Task item: Reproduce each line below precisely. Drop the pictures.

Given records:
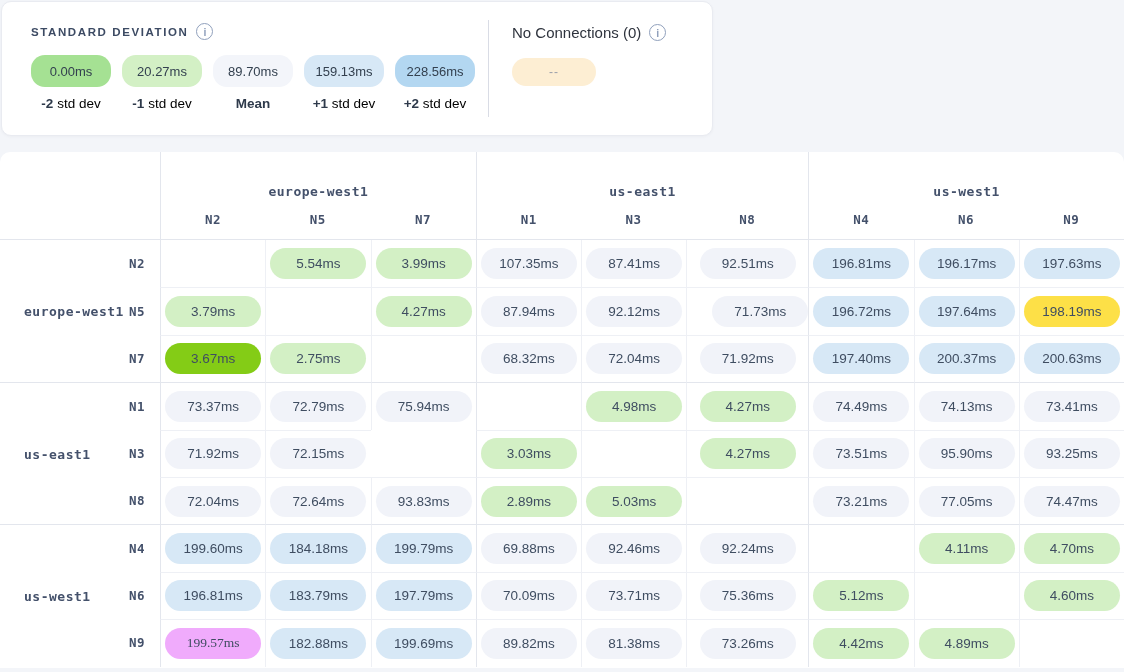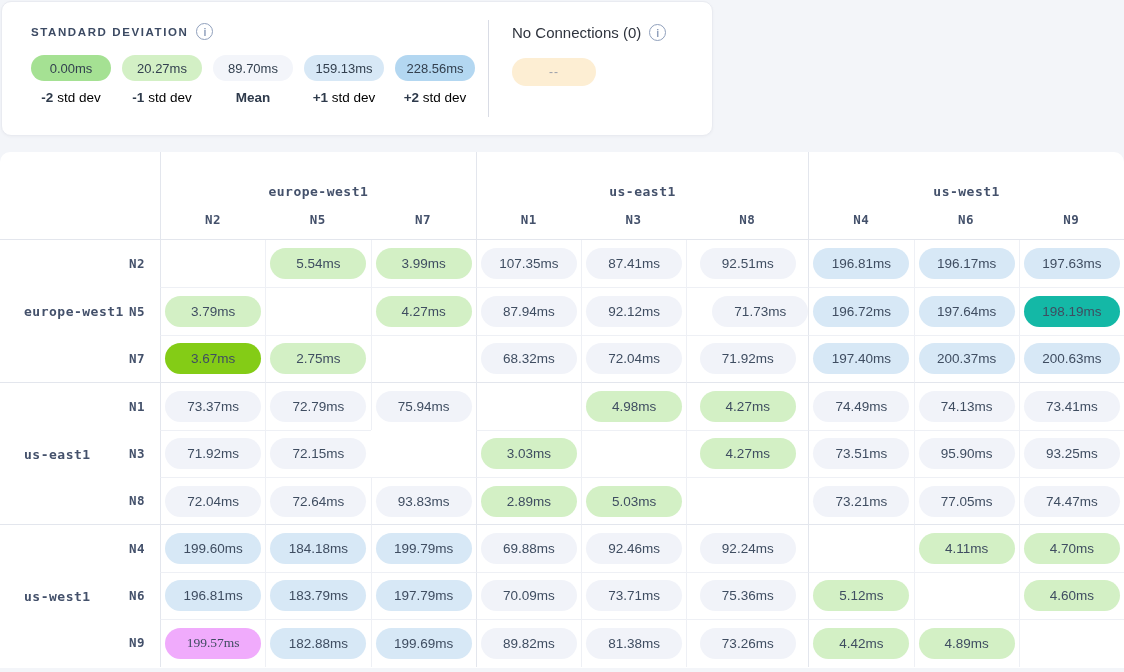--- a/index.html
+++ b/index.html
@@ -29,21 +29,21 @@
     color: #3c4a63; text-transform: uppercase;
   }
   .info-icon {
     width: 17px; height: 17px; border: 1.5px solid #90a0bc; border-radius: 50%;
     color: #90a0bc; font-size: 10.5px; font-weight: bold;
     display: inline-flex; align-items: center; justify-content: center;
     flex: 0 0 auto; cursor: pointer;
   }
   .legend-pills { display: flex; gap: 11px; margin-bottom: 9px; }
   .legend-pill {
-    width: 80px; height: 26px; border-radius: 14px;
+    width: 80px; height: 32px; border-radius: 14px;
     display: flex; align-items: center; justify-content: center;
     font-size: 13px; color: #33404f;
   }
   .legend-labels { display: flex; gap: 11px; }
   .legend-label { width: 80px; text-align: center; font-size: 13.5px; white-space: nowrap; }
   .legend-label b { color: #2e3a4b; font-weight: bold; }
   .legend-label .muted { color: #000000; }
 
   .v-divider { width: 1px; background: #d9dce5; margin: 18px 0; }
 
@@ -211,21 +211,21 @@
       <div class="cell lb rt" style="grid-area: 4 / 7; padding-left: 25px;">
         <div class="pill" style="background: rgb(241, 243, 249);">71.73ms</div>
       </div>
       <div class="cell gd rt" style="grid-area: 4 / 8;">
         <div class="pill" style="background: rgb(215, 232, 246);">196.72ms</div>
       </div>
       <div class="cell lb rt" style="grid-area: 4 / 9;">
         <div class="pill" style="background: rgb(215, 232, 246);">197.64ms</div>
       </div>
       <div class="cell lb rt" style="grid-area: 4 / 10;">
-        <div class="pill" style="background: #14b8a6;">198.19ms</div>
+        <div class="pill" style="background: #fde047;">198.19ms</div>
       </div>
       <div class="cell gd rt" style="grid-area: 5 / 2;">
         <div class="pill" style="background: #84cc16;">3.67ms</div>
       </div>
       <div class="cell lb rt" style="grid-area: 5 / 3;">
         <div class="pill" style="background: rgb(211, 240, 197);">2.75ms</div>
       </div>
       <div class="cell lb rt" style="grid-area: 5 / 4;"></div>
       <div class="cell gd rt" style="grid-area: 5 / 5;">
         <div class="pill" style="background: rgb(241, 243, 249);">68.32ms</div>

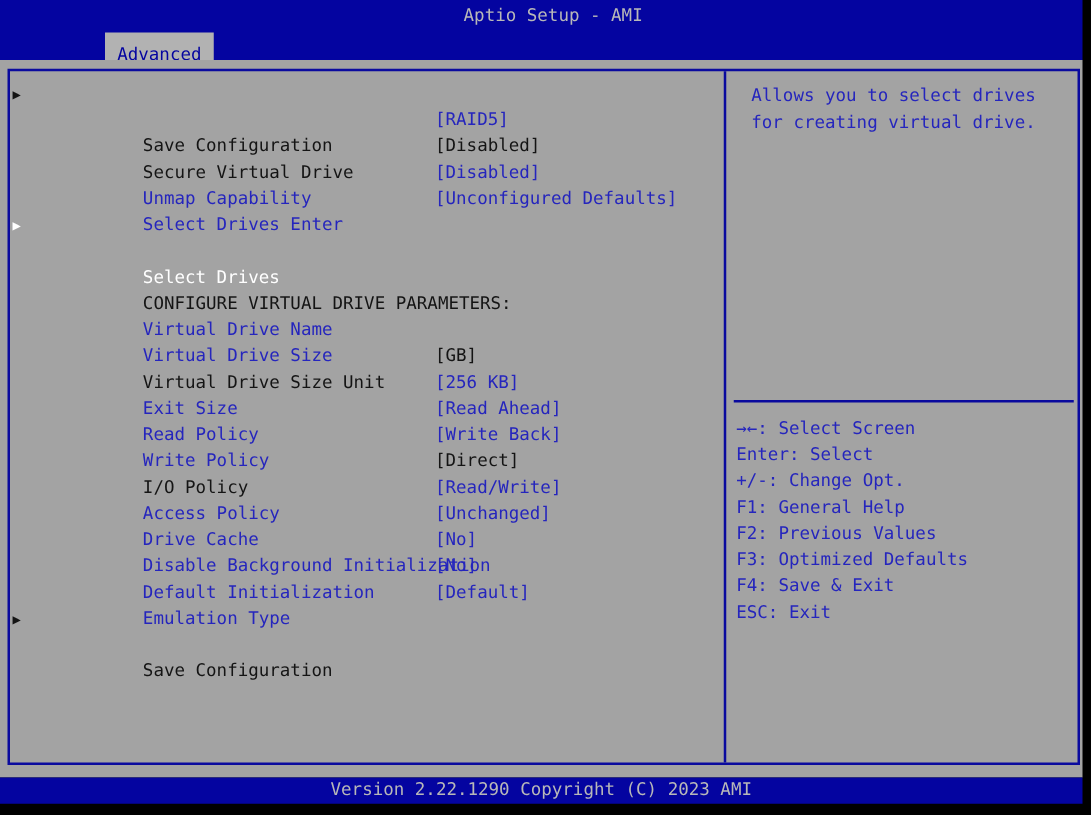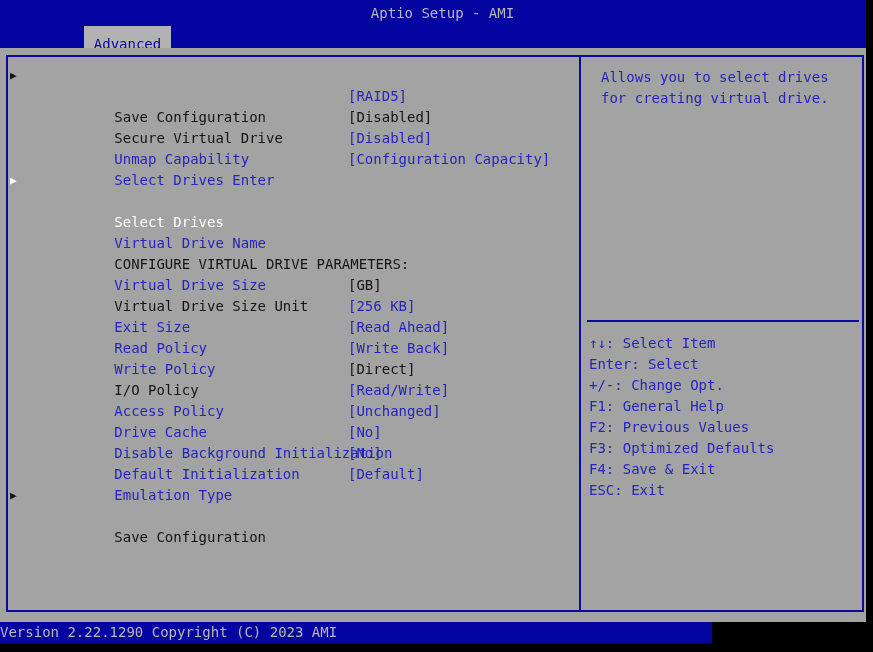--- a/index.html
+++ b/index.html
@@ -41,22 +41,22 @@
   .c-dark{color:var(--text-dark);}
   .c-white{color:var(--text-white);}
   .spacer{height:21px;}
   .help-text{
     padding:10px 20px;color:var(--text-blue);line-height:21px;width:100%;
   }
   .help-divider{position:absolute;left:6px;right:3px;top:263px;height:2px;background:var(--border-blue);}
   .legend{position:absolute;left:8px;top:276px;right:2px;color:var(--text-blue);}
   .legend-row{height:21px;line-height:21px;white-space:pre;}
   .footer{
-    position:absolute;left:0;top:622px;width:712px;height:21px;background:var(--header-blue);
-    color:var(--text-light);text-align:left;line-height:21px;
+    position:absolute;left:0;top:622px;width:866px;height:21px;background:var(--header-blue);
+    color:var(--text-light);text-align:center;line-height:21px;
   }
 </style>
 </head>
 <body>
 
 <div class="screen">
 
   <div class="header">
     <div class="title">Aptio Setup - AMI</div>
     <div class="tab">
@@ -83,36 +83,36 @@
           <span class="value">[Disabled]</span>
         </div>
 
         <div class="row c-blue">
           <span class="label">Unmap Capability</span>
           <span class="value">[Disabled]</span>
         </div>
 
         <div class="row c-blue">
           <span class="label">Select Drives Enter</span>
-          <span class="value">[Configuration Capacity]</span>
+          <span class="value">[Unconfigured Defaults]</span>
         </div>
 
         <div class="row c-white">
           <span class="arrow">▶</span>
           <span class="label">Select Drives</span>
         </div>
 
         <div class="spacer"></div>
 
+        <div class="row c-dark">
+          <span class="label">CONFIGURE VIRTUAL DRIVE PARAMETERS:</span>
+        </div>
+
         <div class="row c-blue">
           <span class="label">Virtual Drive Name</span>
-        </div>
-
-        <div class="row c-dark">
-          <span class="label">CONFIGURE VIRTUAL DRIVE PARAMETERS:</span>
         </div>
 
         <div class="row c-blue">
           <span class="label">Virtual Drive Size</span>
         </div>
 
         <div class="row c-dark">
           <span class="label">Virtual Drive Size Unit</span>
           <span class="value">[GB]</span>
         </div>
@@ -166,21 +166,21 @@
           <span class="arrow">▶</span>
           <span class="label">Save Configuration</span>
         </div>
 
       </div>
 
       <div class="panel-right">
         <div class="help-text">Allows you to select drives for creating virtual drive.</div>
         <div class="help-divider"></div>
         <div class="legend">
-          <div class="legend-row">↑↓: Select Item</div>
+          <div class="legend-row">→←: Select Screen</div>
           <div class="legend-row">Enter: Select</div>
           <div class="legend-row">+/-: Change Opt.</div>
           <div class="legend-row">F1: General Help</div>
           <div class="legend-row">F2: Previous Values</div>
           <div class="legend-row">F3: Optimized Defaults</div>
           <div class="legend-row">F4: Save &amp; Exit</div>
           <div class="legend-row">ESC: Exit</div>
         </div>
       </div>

Task result:
--- a/index.html
+++ b/index.html
@@ -29,21 +29,21 @@
     color: #3c4a63; text-transform: uppercase;
   }
   .info-icon {
     width: 17px; height: 17px; border: 1.5px solid #90a0bc; border-radius: 50%;
     color: #90a0bc; font-size: 10.5px; font-weight: bold;
     display: inline-flex; align-items: center; justify-content: center;
     flex: 0 0 auto; cursor: pointer;
   }
   .legend-pills { display: flex; gap: 11px; margin-bottom: 9px; }
   .legend-pill {
-    width: 80px; height: 26px; border-radius: 14px;
+    width: 80px; height: 32px; border-radius: 14px;
     display: flex; align-items: center; justify-content: center;
     font-size: 13px; color: #33404f;
   }
   .legend-labels { display: flex; gap: 11px; }
   .legend-label { width: 80px; text-align: center; font-size: 13.5px; white-space: nowrap; }
   .legend-label b { color: #2e3a4b; font-weight: bold; }
   .legend-label .muted { color: #000000; }
 
   .v-divider { width: 1px; background: #d9dce5; margin: 18px 0; }
 
@@ -211,21 +211,21 @@
       <div class="cell lb rt" style="grid-area: 4 / 7; padding-left: 25px;">
         <div class="pill" style="background: rgb(241, 243, 249);">71.73ms</div>
       </div>
       <div class="cell gd rt" style="grid-area: 4 / 8;">
         <div class="pill" style="background: rgb(215, 232, 246);">196.72ms</div>
       </div>
       <div class="cell lb rt" style="grid-area: 4 / 9;">
         <div class="pill" style="background: rgb(215, 232, 246);">197.64ms</div>
       </div>
       <div class="cell lb rt" style="grid-area: 4 / 10;">
-        <div class="pill" style="background: #14b8a6;">198.19ms</div>
+        <div class="pill" style="background: #fde047;">198.19ms</div>
       </div>
       <div class="cell gd rt" style="grid-area: 5 / 2;">
         <div class="pill" style="background: #84cc16;">3.67ms</div>
       </div>
       <div class="cell lb rt" style="grid-area: 5 / 3;">
         <div class="pill" style="background: rgb(211, 240, 197);">2.75ms</div>
       </div>
       <div class="cell lb rt" style="grid-area: 5 / 4;"></div>
       <div class="cell gd rt" style="grid-area: 5 / 5;">
         <div class="pill" style="background: rgb(241, 243, 249);">68.32ms</div>

--- a/index.html
+++ b/index.html
@@ -41,22 +41,22 @@
   .c-dark{color:var(--text-dark);}
   .c-white{color:var(--text-white);}
   .spacer{height:21px;}
   .help-text{
     padding:10px 20px;color:var(--text-blue);line-height:21px;width:100%;
   }
   .help-divider{position:absolute;left:6px;right:3px;top:263px;height:2px;background:var(--border-blue);}
   .legend{position:absolute;left:8px;top:276px;right:2px;color:var(--text-blue);}
   .legend-row{height:21px;line-height:21px;white-space:pre;}
   .footer{
-    position:absolute;left:0;top:622px;width:712px;height:21px;background:var(--header-blue);
-    color:var(--text-light);text-align:left;line-height:21px;
+    position:absolute;left:0;top:622px;width:866px;height:21px;background:var(--header-blue);
+    color:var(--text-light);text-align:center;line-height:21px;
   }
 </style>
 </head>
 <body>
 
 <div class="screen">
 
   <div class="header">
     <div class="title">Aptio Setup - AMI</div>
     <div class="tab">
@@ -83,36 +83,36 @@
           <span class="value">[Disabled]</span>
         </div>
 
         <div class="row c-blue">
           <span class="label">Unmap Capability</span>
           <span class="value">[Disabled]</span>
         </div>
 
         <div class="row c-blue">
           <span class="label">Select Drives Enter</span>
-          <span class="value">[Configuration Capacity]</span>
+          <span class="value">[Unconfigured Defaults]</span>
         </div>
 
         <div class="row c-white">
           <span class="arrow">▶</span>
           <span class="label">Select Drives</span>
         </div>
 
         <div class="spacer"></div>
 
+        <div class="row c-dark">
+          <span class="label">CONFIGURE VIRTUAL DRIVE PARAMETERS:</span>
+        </div>
+
         <div class="row c-blue">
           <span class="label">Virtual Drive Name</span>
-        </div>
-
-        <div class="row c-dark">
-          <span class="label">CONFIGURE VIRTUAL DRIVE PARAMETERS:</span>
         </div>
 
         <div class="row c-blue">
           <span class="label">Virtual Drive Size</span>
         </div>
 
         <div class="row c-dark">
           <span class="label">Virtual Drive Size Unit</span>
           <span class="value">[GB]</span>
         </div>
@@ -166,21 +166,21 @@
           <span class="arrow">▶</span>
           <span class="label">Save Configuration</span>
         </div>
 
       </div>
 
       <div class="panel-right">
         <div class="help-text">Allows you to select drives for creating virtual drive.</div>
         <div class="help-divider"></div>
         <div class="legend">
-          <div class="legend-row">↑↓: Select Item</div>
+          <div class="legend-row">→←: Select Screen</div>
           <div class="legend-row">Enter: Select</div>
           <div class="legend-row">+/-: Change Opt.</div>
           <div class="legend-row">F1: General Help</div>
           <div class="legend-row">F2: Previous Values</div>
           <div class="legend-row">F3: Optimized Defaults</div>
           <div class="legend-row">F4: Save &amp; Exit</div>
           <div class="legend-row">ESC: Exit</div>
         </div>
       </div>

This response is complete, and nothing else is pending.